It was in the early nineteen-fifties that the uniform grey pens were popular. Almost every pen manufacturer made a grey pen. It was a sign of the (very slightly) changing times. It was a reserved, dignified colour but it wasn’t black. For a few short years, in fact, grey was the new black. Then many of these lovely grey pens began to show an unpleasant yellow discolouration. Though it didn’t affect every pen, it was indiscriminate – Swans, Parkers, Wyverns – all were likely to suffer this malaise. By the late fifties the grey pen had gone, never to return except for Conway Stewart which turned out a few in the seventies with the same sad results. If it was decaying sacs that caused the discolouring, one would have thought it would have affected every pen but it didn’t. Was it a widely – but not universally – used ink? I don’t know, but it varied from slight patches of barely discernible yellowing to whole pens that took on a pale, ghastly corpse-like hue. Not nice.

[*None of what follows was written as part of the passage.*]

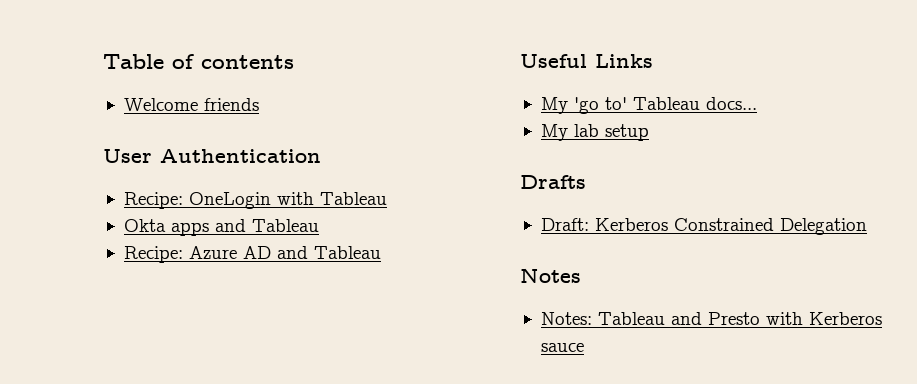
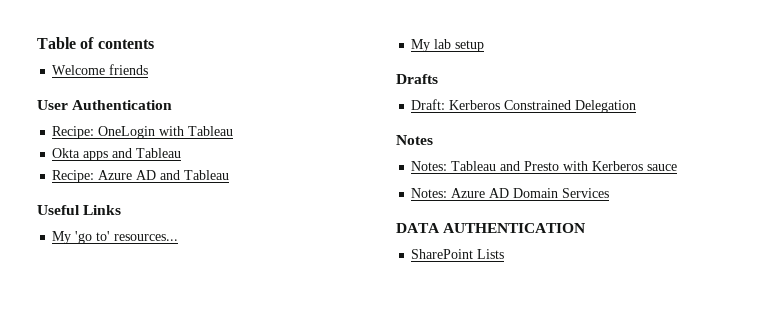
[632,97,757,110] Tableau docs... -> [114,234,179,241] resources...
(584, 347) none -> [411,188,610,198] [396,223,586,233] [411,249,505,259] // Notes: Azure AD Domain Services // DATA AUTHENTICATION // SharePoint Lists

This Swan 3230 is one of the few that didn’t succumb to the yellow plague. Good thing too, because it’s a superb pen. The gold plating has lasted well throughout and the plastic has readily taken a shine.
It’s my impression – I may be wrong – that the grey plastic is harder than the other colours Swan used at this time, and doesn’t take scratches so easily.
It has had the nib replaced, with a No 3 rather than the No 2 it originally had. I’m happy to leave it where it is though. It fits and writes well and it’s a rather nice broad, rarest of all the nib types back in the day.
The unpopularity of the grey pen remains today. A grey Parker Victory, for instance, will always go for a few pounds less than an otherwise identical black one, and this bias persists across manufacturers. If you want a bargain on a first rate Swan, wait until a grey one appears in ebay But watch out for the dreaded yellow lurgy!